Si desidera la propria realizzazione, per essa si può chiedere aiuto a Dio ma si può rischiare di chiudersi nelle proprie vie che complicano l'opera che il Signore sta compiendo per rispondere ai nostri bisogni. Così il nostro diventa un affannarci ed un restare poi delusi. Dio ci dona tante cose belle ma in un cammino nello Spirito perché fuori di Esso ogni cosa rivela specie nel tempo il suo vuoto. La parabola delle nozze ci spiega appunto la tristezza di attaccarsi alle cose perdendo l'amore profondo, sponsale, quello che riempie la vita. E questo amore è un dono da accogliere non un opera nostra. Benché poi il racconto di Gesù proprio per evitare interpretazioni errate evidenzia che l'invito è rivolto a buoni e cattivi ugualmente si comnenta talora che l'uomo senza abito nuziale è un cattivo.
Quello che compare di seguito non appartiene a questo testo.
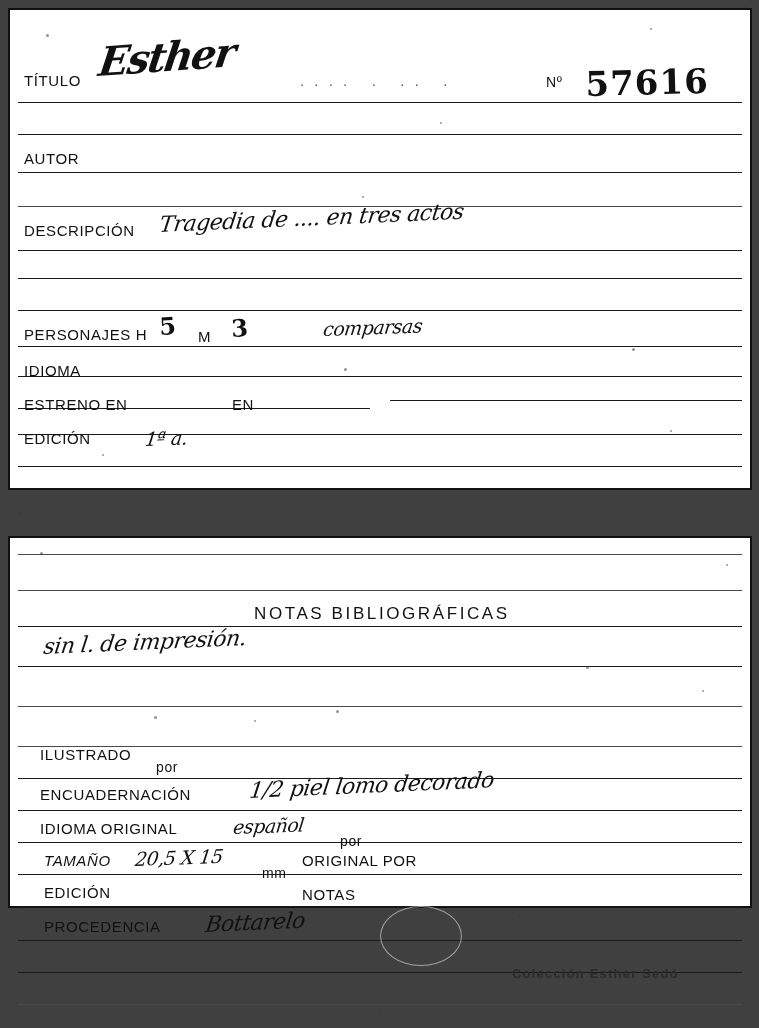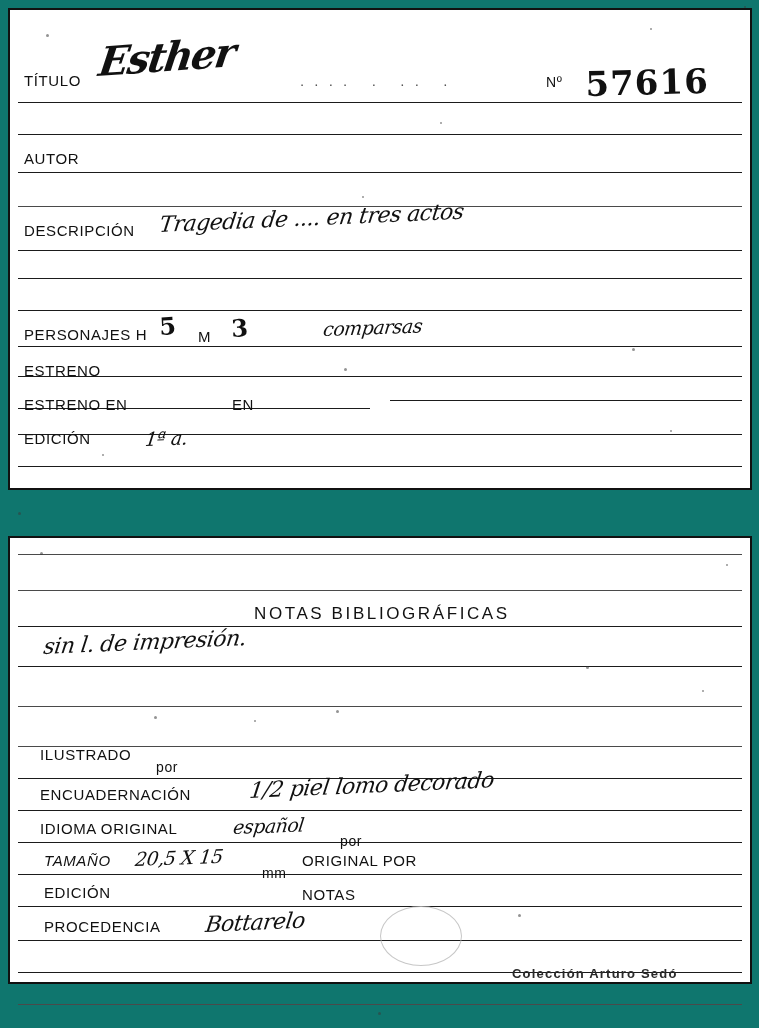--- a/index.html
+++ b/index.html
@@ -19,7 +19,7 @@
     position: relative;
     width: 759px;
     height: 1028px;
-    background: #0f766e;
+    background: #404040;
   }
 
   

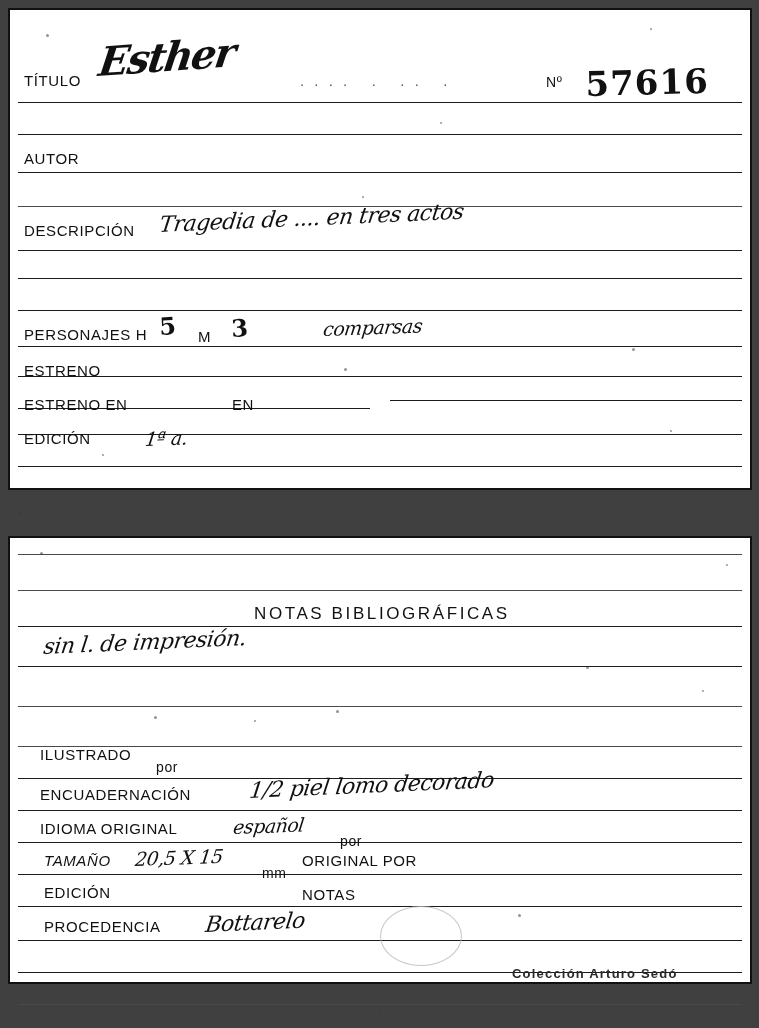--- a/index.html
+++ b/index.html
@@ -166,7 +166,7 @@
     <span class="lbl" style="left:14px; top:212px;">DESCRIPCIÓN</span>
     <span class="lbl" style="left:14px; top:316px;">PERSONAJES H</span>
     <span class="lbl" style="left:188px; top:318px;">M</span>
-    <span class="lbl" style="left:14px; top:352px;">ESTRENO</span>
+    <span class="lbl" style="left:14px; top:352px;">IDIOMA</span>
     <span class="lbl" style="left:14px; top:386px;">ESTRENO EN</span>
     <span class="lbl" style="left:222px; top:386px;">EN</span>
     <span class="lbl" style="left:14px; top:420px;">EDICIÓN</span>

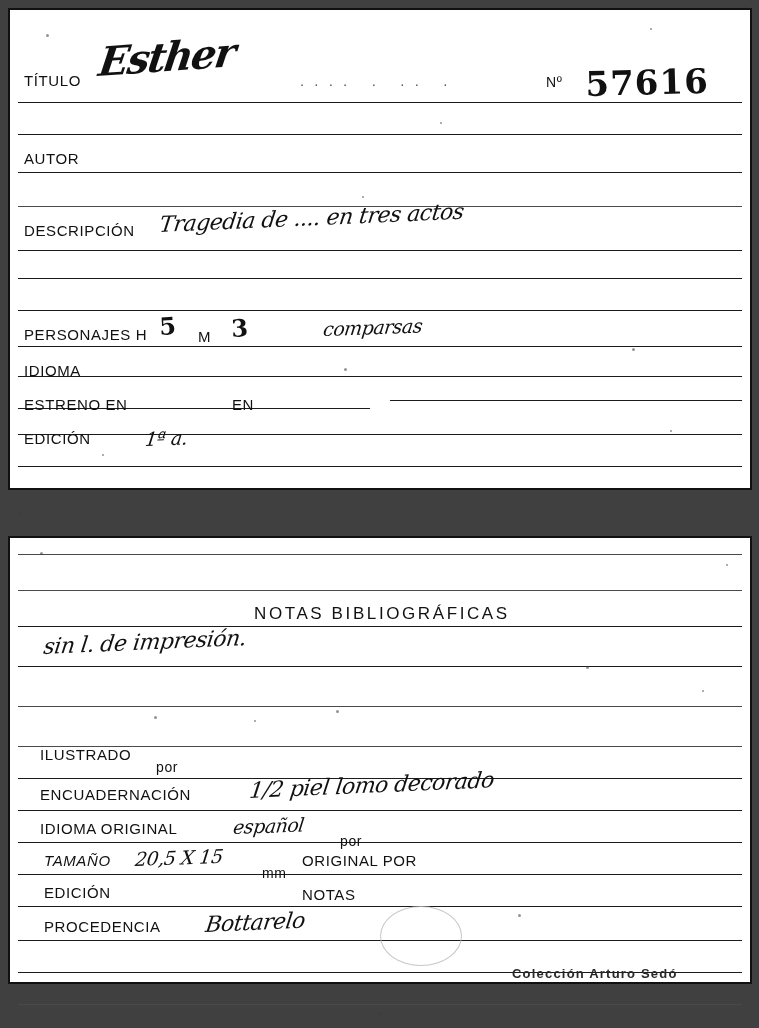--- a/index.html
+++ b/index.html
@@ -47,7 +47,7 @@
     left: 8px;
     top: 536px;
     width: 744px;
-    height: 448px;
+    height: 372px;
   }
 
   

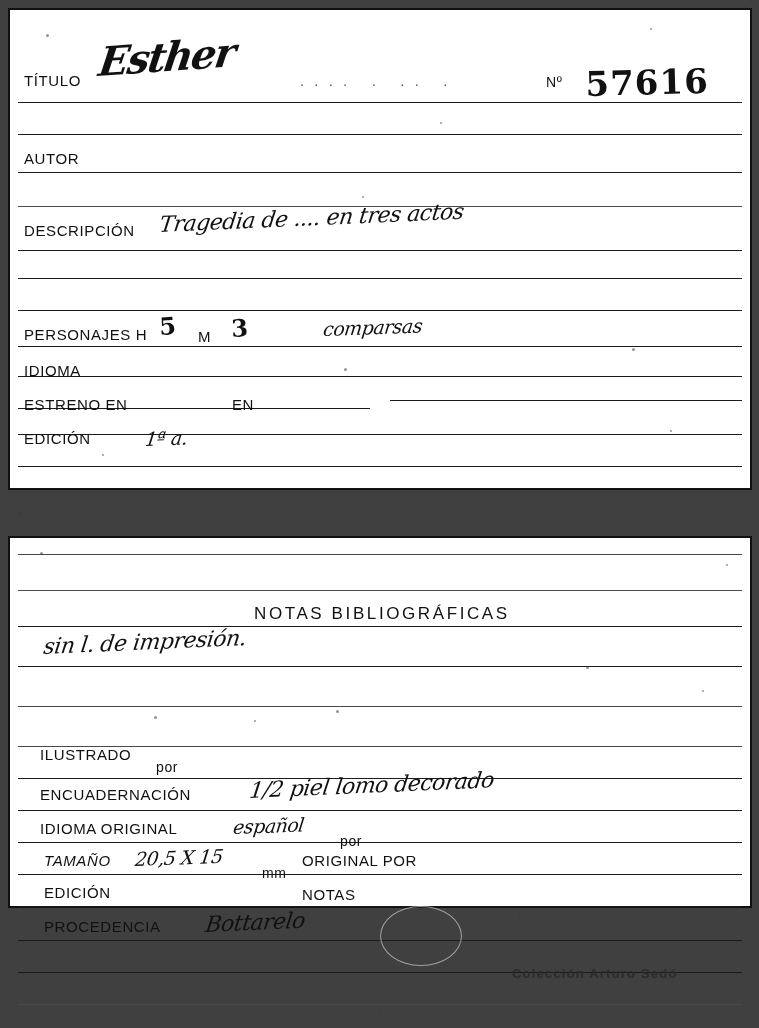--- a/index.html
+++ b/index.html
@@ -235,7 +235,7 @@
     <span class="lbl" style="left:34px; top:380px;">PROCEDENCIA</span>
     <span class="hw hw-md" style="left:194px; top:374px;">Bottarelo</span>
 
-    <span id="coleccion" style="left:502px; top:428px;">Colección Arturo Sedó</span>
+    <span id="coleccion" style="left:502px; top:428px;">Colección Esther Sedó</span>
 
     <div style="position:absolute; left:370px; top:368px; width:80px; height:58px;
                 border:1px solid #b9b9b9; border-radius:50%; opacity:.8;"></div>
Il punto è invece semplicemente che quell'uomo è andato alle nozze col proprio abito, ossia attribuendo a se stesso il merito di quella partecipazione, vivendola con criteri propri e non lasciandosi portare da Dio. Ci si può affaticare persino sulla via del bene ripiegati su sé stessi. Oggi per esempio si parla di solidarietà, di incontro ma si può trattare di un fare in varia misura svuotante e omologante. Se infatti non si aiutano le persone a crescere fin dalla scuola nella identità liberamente cercata e nello scambio con le altre perché poi si pretende una maturità che non viene aiutata? Quella falsa solidarietà può diventare un metodo sottile per spegnere le persone in un pensiero unico che le svuota e le rende meri individui manipolabili persi in una massa anonima. Non si aiuta l'opera di Dio ma poi si pretendono certi frutti allora truccati. Ecco perché i servi vengono addirittura insultati e uccisi per una cosa così bella come l'invito alle nozze. Vi sono interessi che contrastano alla radice con l'opera di Dio.